Der Yid
Type | weekly newspaper |
---|---|
Founded | 1953 |
Language | Yiddish |
Headquarters | New York City |
Country | United States |
Circulation | 50,000 (1998)[1] |
Der Yid (Yiddish: דער איד) is a New York-based Yiddish language weekly newspaper, founded in 1953. The newspaper is published by Satmar Hasidim, but is widely read within the broader Haredi community. It uses a Yiddish dialect common to Satmar Chasidim, as opposed to "YIVO Yiddish," which is standard in secular and academic circles.
History
Der Yid was founded in 1953 by Dr. Aaron Rosmarin as a fortnightly paper. He was formerly an editor of the Yiddish newspaper Der Morgn-Zhurnal ("The Morning Journal"). After the paper was bought out in 1953 by a rival Yiddish newspaper, Der Tog ("The Day"), forming the Tog-Morgn-Zhurnal ("The Day-Morning Journal"), he was laid off from the new company. Rosmarin decided to start his own newspaper.

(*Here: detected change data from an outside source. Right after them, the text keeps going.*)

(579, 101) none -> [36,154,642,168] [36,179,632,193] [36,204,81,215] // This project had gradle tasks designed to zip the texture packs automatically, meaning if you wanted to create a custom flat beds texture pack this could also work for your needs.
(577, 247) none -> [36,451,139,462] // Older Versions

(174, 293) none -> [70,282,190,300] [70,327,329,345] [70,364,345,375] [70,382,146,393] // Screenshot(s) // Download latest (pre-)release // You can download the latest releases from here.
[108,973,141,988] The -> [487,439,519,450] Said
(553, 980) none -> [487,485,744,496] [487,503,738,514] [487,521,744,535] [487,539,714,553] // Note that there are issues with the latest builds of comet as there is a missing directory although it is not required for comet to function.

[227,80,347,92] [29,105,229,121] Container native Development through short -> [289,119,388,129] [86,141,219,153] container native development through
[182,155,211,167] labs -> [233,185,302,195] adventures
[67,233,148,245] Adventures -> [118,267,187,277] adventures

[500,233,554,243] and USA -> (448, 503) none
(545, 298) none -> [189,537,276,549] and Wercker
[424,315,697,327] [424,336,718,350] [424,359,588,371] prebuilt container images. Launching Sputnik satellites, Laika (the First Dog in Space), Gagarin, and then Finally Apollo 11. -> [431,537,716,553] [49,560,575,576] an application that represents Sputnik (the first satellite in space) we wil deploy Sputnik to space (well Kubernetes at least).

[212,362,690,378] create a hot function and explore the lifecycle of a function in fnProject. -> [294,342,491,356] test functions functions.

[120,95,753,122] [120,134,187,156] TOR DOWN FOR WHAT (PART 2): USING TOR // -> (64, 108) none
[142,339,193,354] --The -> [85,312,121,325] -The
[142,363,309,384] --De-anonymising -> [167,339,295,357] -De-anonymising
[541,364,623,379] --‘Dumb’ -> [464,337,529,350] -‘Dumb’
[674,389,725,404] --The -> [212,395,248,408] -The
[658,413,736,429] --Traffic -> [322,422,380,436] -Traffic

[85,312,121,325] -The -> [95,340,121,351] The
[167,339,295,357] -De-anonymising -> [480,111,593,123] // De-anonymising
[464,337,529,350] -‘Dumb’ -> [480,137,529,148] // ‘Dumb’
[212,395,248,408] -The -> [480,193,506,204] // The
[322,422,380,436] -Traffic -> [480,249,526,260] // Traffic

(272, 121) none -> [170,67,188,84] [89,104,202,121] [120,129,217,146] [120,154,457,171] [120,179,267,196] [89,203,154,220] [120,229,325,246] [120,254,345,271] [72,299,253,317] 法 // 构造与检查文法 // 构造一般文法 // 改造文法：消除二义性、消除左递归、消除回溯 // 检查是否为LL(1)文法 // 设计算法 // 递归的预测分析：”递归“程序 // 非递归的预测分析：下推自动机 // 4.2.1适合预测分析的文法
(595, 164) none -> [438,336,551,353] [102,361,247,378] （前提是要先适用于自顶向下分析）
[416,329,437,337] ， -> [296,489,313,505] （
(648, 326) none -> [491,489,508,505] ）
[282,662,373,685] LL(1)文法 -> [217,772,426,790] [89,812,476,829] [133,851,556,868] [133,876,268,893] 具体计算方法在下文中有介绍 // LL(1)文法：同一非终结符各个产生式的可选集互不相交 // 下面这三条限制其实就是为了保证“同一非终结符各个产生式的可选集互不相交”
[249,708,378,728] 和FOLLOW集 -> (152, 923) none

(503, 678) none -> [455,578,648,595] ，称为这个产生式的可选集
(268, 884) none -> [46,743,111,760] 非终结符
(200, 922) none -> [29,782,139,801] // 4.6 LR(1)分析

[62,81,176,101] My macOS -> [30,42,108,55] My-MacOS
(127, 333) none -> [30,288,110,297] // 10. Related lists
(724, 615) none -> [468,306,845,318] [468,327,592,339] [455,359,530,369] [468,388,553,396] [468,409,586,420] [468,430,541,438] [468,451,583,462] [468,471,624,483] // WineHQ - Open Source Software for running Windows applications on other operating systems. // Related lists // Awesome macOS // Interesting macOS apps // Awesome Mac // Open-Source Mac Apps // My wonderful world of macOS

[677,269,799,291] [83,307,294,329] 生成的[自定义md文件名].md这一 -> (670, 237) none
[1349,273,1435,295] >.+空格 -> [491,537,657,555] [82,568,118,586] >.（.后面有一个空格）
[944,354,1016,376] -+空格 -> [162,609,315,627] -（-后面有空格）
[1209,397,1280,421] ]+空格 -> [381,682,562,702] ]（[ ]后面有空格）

Religiously observant, Dr. Rosmarin had run columns on the biographies of rabbis and Jewish customs while working for The Morning Journal. Under his influence, Der Yid was considered more sympathetic to Orthodox Judaism than the other major Yiddish newspapers of the time. The first editor of Der Yid was the writer Uriel Zimmer, publisher of an anti-Zionist tract.
In 1955, during a Satmar protest at Manhattan Center against the establishment of an Israeli night club in Jerusalem, The Krasna Rav, Rabbi Hillel Lichtenstein publicly tore up a copy of Der Morgn-Zhurnal as a sign of disapproval of its pro-Zionist stance. Dr. Rosmarin responded with applause. He sold Der Yid to activist leaders of the Satmar community, including Sender Deutsch.[2]
Rabbi Joel Teitelbaum, a Satmar, became the paper's guiding voice, firmly establishing Der Yid as a Haredi and anti-Zionist newspaper. He once approved an appeal for financial contributions to the newspaper on the night of Yom Kippur, as a counterweight to pro-Zionist financial appeals that were commonly held on Yom Kippur. The publication adheres to a strict interpretation of Tzniut that prohibits photographs of women on its pages.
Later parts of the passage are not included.